All rules are evaluated top to bottom as displayed visually in the CMP network editor, within the groups outlined above. Where multiple rules match the same packet, the first rule that is evaluated will determine how the packet is processed. For example, if a Tofino has a global rule that allows Modbus/TCP traffic, and there is also a Talker rule on a protected device under the same Tofino that uses the Modbus TCP Enforcer to perform content inspection on
Modbus/TCP traffic, the Modbus/TCP traffic will be allowed without inspection since the global rule is evaluated before the talker rule.

Rules can be re-ordered by the user on any firewall tab, except that Global rules will always be evaluated before Talker rules (top to bottom, as described above). CMP always displays them in alphabetic order based on the device name, but devices in the network editor can be re-ordered by changing the device name to get the desired rule evaluation order.

How to determine function codes and coil or register addresses for Modbus Enforcer rules?
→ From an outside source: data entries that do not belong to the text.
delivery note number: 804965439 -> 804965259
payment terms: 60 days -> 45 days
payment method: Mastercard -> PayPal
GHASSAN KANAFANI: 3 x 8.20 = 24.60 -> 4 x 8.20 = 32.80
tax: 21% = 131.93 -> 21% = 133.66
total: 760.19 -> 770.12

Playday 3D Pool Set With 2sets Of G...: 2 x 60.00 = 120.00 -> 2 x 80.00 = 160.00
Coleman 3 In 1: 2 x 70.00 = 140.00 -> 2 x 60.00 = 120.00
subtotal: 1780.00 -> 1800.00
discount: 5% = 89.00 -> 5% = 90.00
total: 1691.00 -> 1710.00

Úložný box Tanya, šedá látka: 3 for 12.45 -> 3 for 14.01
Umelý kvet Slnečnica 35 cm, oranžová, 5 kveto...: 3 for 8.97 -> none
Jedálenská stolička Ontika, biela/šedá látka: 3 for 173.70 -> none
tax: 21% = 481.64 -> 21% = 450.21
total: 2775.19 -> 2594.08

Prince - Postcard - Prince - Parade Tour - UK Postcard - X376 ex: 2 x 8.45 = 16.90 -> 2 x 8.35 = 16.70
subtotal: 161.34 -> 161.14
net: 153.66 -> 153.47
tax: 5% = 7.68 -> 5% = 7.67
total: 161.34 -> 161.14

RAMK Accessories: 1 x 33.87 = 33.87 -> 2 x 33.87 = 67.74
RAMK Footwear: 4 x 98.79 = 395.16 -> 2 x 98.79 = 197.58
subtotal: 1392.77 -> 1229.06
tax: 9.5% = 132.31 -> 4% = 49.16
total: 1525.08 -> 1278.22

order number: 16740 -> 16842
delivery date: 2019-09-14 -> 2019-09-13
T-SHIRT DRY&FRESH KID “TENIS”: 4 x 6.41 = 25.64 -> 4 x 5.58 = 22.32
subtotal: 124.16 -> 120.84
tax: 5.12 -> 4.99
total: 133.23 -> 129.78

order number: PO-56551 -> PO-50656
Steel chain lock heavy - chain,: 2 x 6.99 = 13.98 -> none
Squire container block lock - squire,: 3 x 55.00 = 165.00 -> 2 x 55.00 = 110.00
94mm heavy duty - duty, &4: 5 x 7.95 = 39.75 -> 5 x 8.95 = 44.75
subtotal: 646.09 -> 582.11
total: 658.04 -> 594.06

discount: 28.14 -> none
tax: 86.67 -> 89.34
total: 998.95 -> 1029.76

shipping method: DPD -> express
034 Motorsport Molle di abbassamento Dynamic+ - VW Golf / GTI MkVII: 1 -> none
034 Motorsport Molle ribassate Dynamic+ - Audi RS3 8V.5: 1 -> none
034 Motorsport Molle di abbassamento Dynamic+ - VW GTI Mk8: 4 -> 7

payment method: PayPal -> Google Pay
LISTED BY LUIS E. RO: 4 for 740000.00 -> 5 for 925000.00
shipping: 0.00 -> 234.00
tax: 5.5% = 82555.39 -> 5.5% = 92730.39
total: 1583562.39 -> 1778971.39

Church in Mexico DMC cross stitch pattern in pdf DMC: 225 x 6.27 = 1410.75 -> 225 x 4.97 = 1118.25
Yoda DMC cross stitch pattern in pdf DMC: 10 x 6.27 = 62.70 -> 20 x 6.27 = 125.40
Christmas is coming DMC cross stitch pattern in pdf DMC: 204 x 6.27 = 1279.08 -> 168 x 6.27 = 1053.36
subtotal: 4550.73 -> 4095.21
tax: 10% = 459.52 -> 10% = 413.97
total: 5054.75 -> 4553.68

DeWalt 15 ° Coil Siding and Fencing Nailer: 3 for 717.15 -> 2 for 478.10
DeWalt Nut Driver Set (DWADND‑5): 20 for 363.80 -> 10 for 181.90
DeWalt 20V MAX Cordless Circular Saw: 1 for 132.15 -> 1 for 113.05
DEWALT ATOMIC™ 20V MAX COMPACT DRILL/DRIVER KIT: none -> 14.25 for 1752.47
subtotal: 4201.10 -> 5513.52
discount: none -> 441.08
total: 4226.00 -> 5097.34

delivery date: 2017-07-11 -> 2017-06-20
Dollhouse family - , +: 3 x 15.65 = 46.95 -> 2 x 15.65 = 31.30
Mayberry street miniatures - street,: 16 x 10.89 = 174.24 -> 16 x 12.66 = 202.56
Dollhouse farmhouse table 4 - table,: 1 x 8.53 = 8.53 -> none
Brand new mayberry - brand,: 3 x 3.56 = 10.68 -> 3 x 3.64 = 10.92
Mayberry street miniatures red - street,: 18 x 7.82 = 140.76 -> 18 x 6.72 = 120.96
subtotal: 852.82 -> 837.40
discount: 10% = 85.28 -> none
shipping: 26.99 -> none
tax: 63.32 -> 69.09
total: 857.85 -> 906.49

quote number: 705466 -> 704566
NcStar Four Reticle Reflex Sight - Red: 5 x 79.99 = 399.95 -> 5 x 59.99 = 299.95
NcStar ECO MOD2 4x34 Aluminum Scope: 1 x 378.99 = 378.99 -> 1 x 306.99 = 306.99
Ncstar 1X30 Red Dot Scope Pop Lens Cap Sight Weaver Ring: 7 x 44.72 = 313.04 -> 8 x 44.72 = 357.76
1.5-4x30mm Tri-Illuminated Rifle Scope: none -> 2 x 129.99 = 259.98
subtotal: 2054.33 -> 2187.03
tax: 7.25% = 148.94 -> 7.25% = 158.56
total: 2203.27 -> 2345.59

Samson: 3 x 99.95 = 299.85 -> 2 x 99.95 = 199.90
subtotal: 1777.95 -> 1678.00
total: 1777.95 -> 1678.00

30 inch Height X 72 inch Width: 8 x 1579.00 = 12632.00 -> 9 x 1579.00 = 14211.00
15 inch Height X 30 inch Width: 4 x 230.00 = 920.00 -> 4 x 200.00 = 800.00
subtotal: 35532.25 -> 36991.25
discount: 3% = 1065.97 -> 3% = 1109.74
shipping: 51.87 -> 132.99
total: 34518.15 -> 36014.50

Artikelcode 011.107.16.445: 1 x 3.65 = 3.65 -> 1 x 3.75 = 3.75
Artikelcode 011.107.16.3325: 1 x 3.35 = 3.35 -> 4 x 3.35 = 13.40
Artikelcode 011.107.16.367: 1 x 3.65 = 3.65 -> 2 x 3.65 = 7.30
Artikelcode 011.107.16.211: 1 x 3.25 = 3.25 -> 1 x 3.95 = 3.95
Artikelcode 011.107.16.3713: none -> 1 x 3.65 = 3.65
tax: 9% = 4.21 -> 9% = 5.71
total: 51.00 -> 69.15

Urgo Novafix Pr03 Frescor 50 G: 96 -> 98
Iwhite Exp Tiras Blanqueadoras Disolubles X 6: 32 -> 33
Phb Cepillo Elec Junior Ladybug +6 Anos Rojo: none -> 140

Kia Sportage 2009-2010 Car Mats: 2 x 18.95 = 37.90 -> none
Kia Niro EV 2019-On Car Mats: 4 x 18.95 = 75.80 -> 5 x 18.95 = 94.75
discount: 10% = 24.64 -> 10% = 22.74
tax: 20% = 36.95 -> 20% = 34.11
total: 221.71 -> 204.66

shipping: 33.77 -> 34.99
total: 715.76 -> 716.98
It’s best if there is documentation available that describes what function codes and coil/register addresses are used, because it’s possible that some function codes or addresses may only be used intermittently or for certain operating modes of the plant. However, if documentation is not available then it’s also possible to determine the function codes and addresses by using Tofino’s test mode. The function codes can be determined by allowing just a single
function code that is known not to be used (for example, 127) and then run the Tofino in Test mode. The alarms will list all the function codes that are seen by the Enforcer.Once the function codes are known, then Modbus Enforcer rules can be set up for them but with a dummy register address range, for example 0-0. Alarm messages will be generated showing the register addresses that are actually being used, and then the address ranges in the rules can be adjusted to match.

How do I get started with a Tofino security appliances?

Here are a couple of resources that may be helpful in getting started with Tofino:

1. The first section of the CMP user guide is entitled “15 steps to a secure control system.” This is a great step-by-step introduction to setting up a Tofino, modelling your control network, configuring some firewall rules and then testing the rules before deployment. Please note that the Tofino is an Ethernet bridge (like an Ethernet switch) with no IP address, so to discover the Tofino as described in the tutorial, you must connect it between your CMP computer and another device that DOES have an IP address. Additionally, when you perform the “Tofino Discovery” as described in the tutorial, the IP address that you should scan is the IP address of the device BEHIND the Tofino (opposite side of the Tofino from your CMP computer).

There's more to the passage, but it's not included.